Libpng 1.6.51: Four buffer overflow vulnerabilities fixed(openwall.com)
openwall.com
Libpng 1.6.51: Four buffer overflow vulnerabilities fixed
https://www.openwall.com/lists/oss-security/2025/11/22/1
9 comments
> All vulnerabilities require user interaction (processing a malicious PNG file)
What world is the author living in where PNGs aren't very frequently read and written with no user interaction. The web obviously displays PNGs with no prompt, sites can generate PNGs with canvas trivially and with no explicit permission. PNGs are also often displayed in notifications and may come from untrustworthy sources.
This feels like an irresponsible downplay of the severity.
What world is the author living in where PNGs aren't very frequently read and written with no user interaction. The web obviously displays PNGs with no prompt, sites can generate PNGs with canvas trivially and with no explicit permission. PNGs are also often displayed in notifications and may come from untrustworthy sources.
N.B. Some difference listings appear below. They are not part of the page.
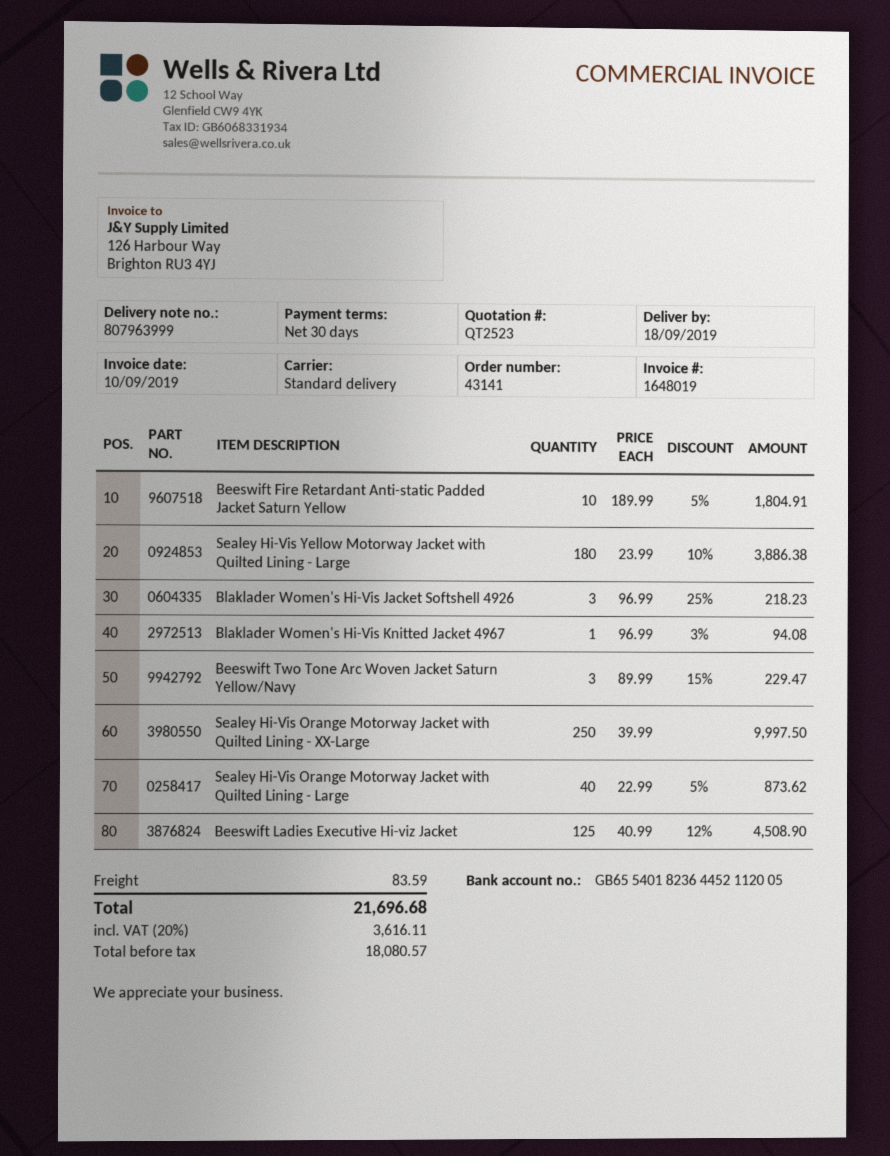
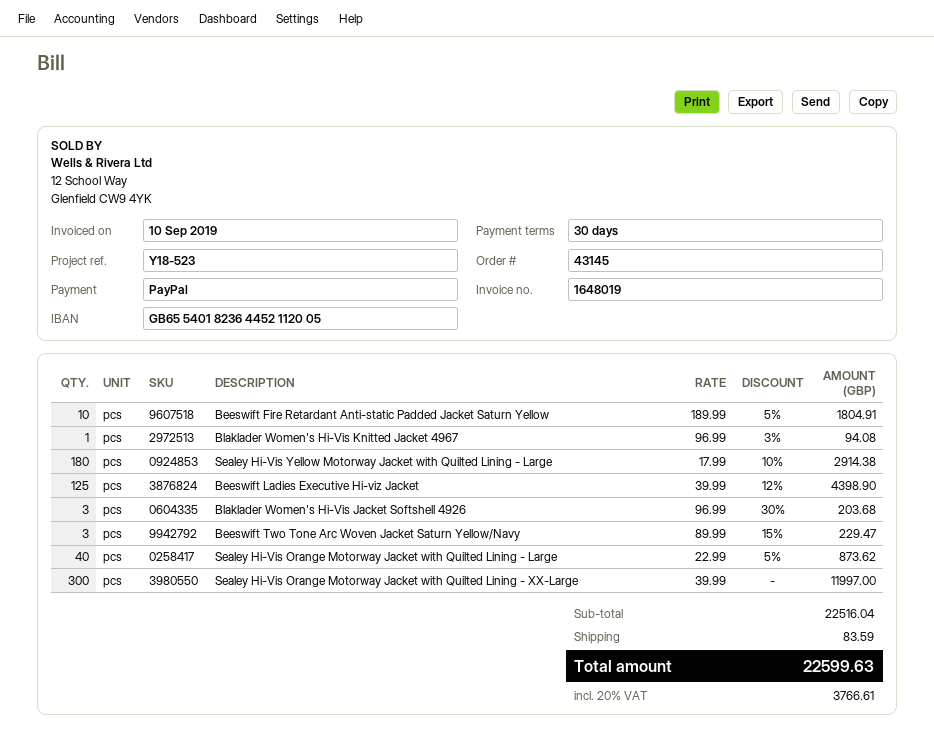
order number: 43141 -> 43145
Sealey Hi-Vis Yellow Motorway Jacket with Quilted Lining - Large: 180 x 23.99 - 10% = 3886.38 -> 180 x 17.99 - 10% = 2914.38
Blaklader Women's Hi-Vis Jacket Softshell 4926: 3 x 96.99 - 25% = 218.23 -> 3 x 96.99 - 30% = 203.68
Sealey Hi-Vis Orange Motorway Jacket with Quilted Lining - XX-Large: 250 x 39.99 = 9997.50 -> 300 x 39.99 = 11997.00
Beeswift Ladies Executive Hi-viz Jacket: 125 x 40.99 - 12% = 4508.90 -> 125 x 39.99 - 12% = 4398.90
tax: 20% = 3616.11 -> 20% = 3766.61
total: 21696.68 -> 22599.63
This feels like an irresponsible downplay of the severity.
I thought this initially too, but there's a comment on https://bugzilla.mozilla.org/show_bug.cgi?id=2001758#c5 that suggests a belief it doesn't affect Firefox at all. So I don't know if the surface for these is particularly obscure such that browsers are insulated?
Affects back to version 1.6.0 released Feb 14, 2013
rust rewrite when?
That four new CVEs (two high-severity!) were found in a mature and well-tested library like png reminds me how non-trivial and unforgiving software engineering can be.
Security flaws are often just waiting behind the corner: this should be humbling lesson for all of us.